Records for this exercise Start Marker

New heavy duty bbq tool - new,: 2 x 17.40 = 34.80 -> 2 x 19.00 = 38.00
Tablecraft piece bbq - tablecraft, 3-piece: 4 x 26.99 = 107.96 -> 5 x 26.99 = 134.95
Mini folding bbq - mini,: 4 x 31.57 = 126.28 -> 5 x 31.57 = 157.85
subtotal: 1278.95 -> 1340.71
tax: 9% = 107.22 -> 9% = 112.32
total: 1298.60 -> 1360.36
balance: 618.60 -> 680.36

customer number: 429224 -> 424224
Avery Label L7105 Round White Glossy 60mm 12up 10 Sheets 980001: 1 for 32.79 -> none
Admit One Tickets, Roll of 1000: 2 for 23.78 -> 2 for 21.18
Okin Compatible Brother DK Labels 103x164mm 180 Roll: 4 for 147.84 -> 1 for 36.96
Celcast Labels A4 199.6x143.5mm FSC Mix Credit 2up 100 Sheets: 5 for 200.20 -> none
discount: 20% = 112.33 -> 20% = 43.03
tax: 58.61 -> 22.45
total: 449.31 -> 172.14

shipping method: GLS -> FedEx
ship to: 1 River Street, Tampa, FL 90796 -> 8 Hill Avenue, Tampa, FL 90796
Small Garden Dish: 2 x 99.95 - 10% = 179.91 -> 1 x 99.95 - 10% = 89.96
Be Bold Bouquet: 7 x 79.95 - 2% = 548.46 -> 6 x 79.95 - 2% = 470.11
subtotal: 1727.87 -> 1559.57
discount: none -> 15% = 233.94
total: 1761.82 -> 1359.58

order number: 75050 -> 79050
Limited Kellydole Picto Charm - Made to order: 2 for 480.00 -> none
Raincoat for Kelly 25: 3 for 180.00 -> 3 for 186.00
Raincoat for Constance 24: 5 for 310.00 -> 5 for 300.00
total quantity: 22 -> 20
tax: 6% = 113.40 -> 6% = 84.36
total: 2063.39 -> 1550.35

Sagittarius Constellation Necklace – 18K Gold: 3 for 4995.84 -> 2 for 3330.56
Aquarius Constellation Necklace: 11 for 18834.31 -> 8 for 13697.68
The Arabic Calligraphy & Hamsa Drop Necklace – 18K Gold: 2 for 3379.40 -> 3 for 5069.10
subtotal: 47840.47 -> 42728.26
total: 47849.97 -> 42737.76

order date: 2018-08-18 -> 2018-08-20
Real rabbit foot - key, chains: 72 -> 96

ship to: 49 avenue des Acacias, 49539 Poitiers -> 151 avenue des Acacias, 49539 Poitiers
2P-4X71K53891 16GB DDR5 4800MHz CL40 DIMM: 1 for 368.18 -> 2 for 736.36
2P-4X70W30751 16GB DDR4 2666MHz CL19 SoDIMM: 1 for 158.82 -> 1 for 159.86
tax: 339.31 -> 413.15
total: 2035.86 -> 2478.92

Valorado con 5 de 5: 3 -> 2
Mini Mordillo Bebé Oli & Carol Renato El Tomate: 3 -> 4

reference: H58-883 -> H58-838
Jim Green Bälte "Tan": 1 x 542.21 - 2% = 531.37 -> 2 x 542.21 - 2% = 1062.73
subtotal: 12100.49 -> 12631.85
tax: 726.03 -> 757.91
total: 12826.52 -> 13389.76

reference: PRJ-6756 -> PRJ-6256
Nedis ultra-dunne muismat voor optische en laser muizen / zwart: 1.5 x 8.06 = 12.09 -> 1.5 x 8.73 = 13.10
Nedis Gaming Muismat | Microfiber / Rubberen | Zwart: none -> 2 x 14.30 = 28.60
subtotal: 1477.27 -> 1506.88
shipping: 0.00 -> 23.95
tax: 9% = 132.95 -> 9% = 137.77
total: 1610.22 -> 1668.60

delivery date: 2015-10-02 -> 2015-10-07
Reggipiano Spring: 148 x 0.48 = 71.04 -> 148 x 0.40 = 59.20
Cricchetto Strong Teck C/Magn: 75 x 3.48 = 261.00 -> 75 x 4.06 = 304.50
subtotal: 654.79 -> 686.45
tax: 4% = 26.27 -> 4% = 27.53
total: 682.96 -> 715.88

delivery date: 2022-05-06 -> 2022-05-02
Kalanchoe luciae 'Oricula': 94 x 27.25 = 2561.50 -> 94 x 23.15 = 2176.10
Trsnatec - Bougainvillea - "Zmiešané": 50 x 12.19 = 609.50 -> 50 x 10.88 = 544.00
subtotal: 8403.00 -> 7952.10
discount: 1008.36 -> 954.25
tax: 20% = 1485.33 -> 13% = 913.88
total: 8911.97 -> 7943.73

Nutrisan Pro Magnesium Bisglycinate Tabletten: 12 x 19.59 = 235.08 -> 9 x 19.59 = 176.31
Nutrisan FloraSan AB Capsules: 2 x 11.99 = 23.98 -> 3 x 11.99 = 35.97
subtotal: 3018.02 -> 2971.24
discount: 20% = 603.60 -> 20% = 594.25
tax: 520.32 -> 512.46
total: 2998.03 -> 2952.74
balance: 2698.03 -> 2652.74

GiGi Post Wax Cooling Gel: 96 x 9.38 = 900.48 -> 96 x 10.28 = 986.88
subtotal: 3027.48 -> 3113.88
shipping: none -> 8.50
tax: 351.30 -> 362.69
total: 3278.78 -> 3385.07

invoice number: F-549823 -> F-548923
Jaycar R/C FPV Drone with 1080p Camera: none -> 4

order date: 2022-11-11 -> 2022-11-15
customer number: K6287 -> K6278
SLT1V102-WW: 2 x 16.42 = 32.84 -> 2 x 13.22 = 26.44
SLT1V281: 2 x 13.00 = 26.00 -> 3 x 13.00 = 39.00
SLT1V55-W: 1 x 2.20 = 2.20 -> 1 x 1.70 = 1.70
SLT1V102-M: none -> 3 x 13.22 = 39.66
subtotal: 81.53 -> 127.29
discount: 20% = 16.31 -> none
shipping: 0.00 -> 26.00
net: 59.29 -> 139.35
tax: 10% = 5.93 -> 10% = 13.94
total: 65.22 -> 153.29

Records for this exercise End Marker

* Exercise details *
From the data above, copy each line exactly.

* Worked solution *
New heavy duty bbq tool - new,: 2 x 17.40 = 34.80 -> 2 x 19.00 = 38.00
Tablecraft piece bbq - tablecraft, 3-piece: 4 x 26.99 = 107.96 -> 5 x 26.99 = 134.95
Mini folding bbq - mini,: 4 x 31.57 = 126.28 -> 5 x 31.57 = 157.85
subtotal: 1278.95 -> 1340.71
tax: 9% = 107.22 -> 9% = 112.32
total: 1298.60 -> 1360.36
balance: 618.60 -> 680.36

customer number: 429224 -> 424224
Avery Label L7105 Round White Glossy 60mm 12up 10 Sheets 980001: 1 for 32.79 -> none
Admit One Tickets, Roll of 1000: 2 for 23.78 -> 2 for 21.18
Okin Compatible Brother DK Labels 103x164mm 180 Roll: 4 for 147.84 -> 1 for 36.96
Celcast Labels A4 199.6x143.5mm FSC Mix Credit 2up 100 Sheets: 5 for 200.20 -> none
discount: 20% = 112.33 -> 20% = 43.03
tax: 58.61 -> 22.45
total: 449.31 -> 172.14

shipping method: GLS -> FedEx
ship to: 1 River Street, Tampa, FL 90796 -> 8 Hill Avenue, Tampa, FL 90796
Small Garden Dish: 2 x 99.95 - 10% = 179.91 -> 1 x 99.95 - 10% = 89.96
Be Bold Bouquet: 7 x 79.95 - 2% = 548.46 -> 6 x 79.95 - 2% = 470.11
subtotal: 1727.87 -> 1559.57
discount: none -> 15% = 233.94
total: 1761.82 -> 1359.58

order number: 75050 -> 79050
Limited Kellydole Picto Charm - Made to order: 2 for 480.00 -> none
Raincoat for Kelly 25: 3 for 180.00 -> 3 for 186.00
Raincoat for Constance 24: 5 for 310.00 -> 5 for 300.00
total quantity: 22 -> 20
tax: 6% = 113.40 -> 6% = 84.36
total: 2063.39 -> 1550.35

Sagittarius Constellation Necklace – 18K Gold: 3 for 4995.84 -> 2 for 3330.56
Aquarius Constellation Necklace: 11 for 18834.31 -> 8 for 13697.68
The Arabic Calligraphy & Hamsa Drop Necklace – 18K Gold: 2 for 3379.40 -> 3 for 5069.10
subtotal: 47840.47 -> 42728.26
total: 47849.97 -> 42737.76

order date: 2018-08-18 -> 2018-08-20
Real rabbit foot - key, chains: 72 -> 96

ship to: 49 avenue des Acacias, 49539 Poitiers -> 151 avenue des Acacias, 49539 Poitiers
2P-4X71K53891 16GB DDR5 4800MHz CL40 DIMM: 1 for 368.18 -> 2 for 736.36
2P-4X70W30751 16GB DDR4 2666MHz CL19 SoDIMM: 1 for 158.82 -> 1 for 159.86
tax: 339.31 -> 413.15
total: 2035.86 -> 2478.92

Valorado con 5 de 5: 3 -> 2
Mini Mordillo Bebé Oli & Carol Renato El Tomate: 3 -> 4

reference: H58-883 -> H58-838
Jim Green Bälte "Tan": 1 x 542.21 - 2% = 531.37 -> 2 x 542.21 - 2% = 1062.73
subtotal: 12100.49 -> 12631.85
tax: 726.03 -> 757.91
total: 12826.52 -> 13389.76

reference: PRJ-6756 -> PRJ-6256
Nedis ultra-dunne muismat voor optische en laser muizen / zwart: 1.5 x 8.06 = 12.09 -> 1.5 x 8.73 = 13.10
Nedis Gaming Muismat | Microfiber / Rubberen | Zwart: none -> 2 x 14.30 = 28.60
subtotal: 1477.27 -> 1506.88
shipping: 0.00 -> 23.95
tax: 9% = 132.95 -> 9% = 137.77
total: 1610.22 -> 1668.60

delivery date: 2015-10-02 -> 2015-10-07
Reggipiano Spring: 148 x 0.48 = 71.04 -> 148 x 0.40 = 59.20
Cricchetto Strong Teck C/Magn: 75 x 3.48 = 261.00 -> 75 x 4.06 = 304.50
subtotal: 654.79 -> 686.45
tax: 4% = 26.27 -> 4% = 27.53
total: 682.96 -> 715.88

delivery date: 2022-05-06 -> 2022-05-02
Kalanchoe luciae 'Oricula': 94 x 27.25 = 2561.50 -> 94 x 23.15 = 2176.10
Trsnatec - Bougainvillea - "Zmiešané": 50 x 12.19 = 609.50 -> 50 x 10.88 = 544.00
subtotal: 8403.00 -> 7952.10
discount: 1008.36 -> 954.25
tax: 20% = 1485.33 -> 13% = 913.88
total: 8911.97 -> 7943.73

Nutrisan Pro Magnesium Bisglycinate Tabletten: 12 x 19.59 = 235.08 -> 9 x 19.59 = 176.31
Nutrisan FloraSan AB Capsules: 2 x 11.99 = 23.98 -> 3 x 11.99 = 35.97
subtotal: 3018.02 -> 2971.24
discount: 20% = 603.60 -> 20% = 594.25
tax: 520.32 -> 512.46
total: 2998.03 -> 2952.74
balance: 2698.03 -> 2652.74

GiGi Post Wax Cooling Gel: 96 x 9.38 = 900.48 -> 96 x 10.28 = 986.88
subtotal: 3027.48 -> 3113.88
shipping: none -> 8.50
tax: 351.30 -> 362.69
total: 3278.78 -> 3385.07

invoice number: F-549823 -> F-548923
Jaycar R/C FPV Drone with 1080p Camera: none -> 4

order date: 2022-11-11 -> 2022-11-15
customer number: K6287 -> K6278
SLT1V102-WW: 2 x 16.42 = 32.84 -> 2 x 13.22 = 26.44
SLT1V281: 2 x 13.00 = 26.00 -> 3 x 13.00 = 39.00
SLT1V55-W: 1 x 2.20 = 2.20 -> 1 x 1.70 = 1.70
SLT1V102-M: none -> 3 x 13.22 = 39.66
subtotal: 81.53 -> 127.29
discount: 20% = 16.31 -> none
shipping: 0.00 -> 26.00
net: 59.29 -> 139.35
tax: 10% = 5.93 -> 10% = 13.94
total: 65.22 -> 153.29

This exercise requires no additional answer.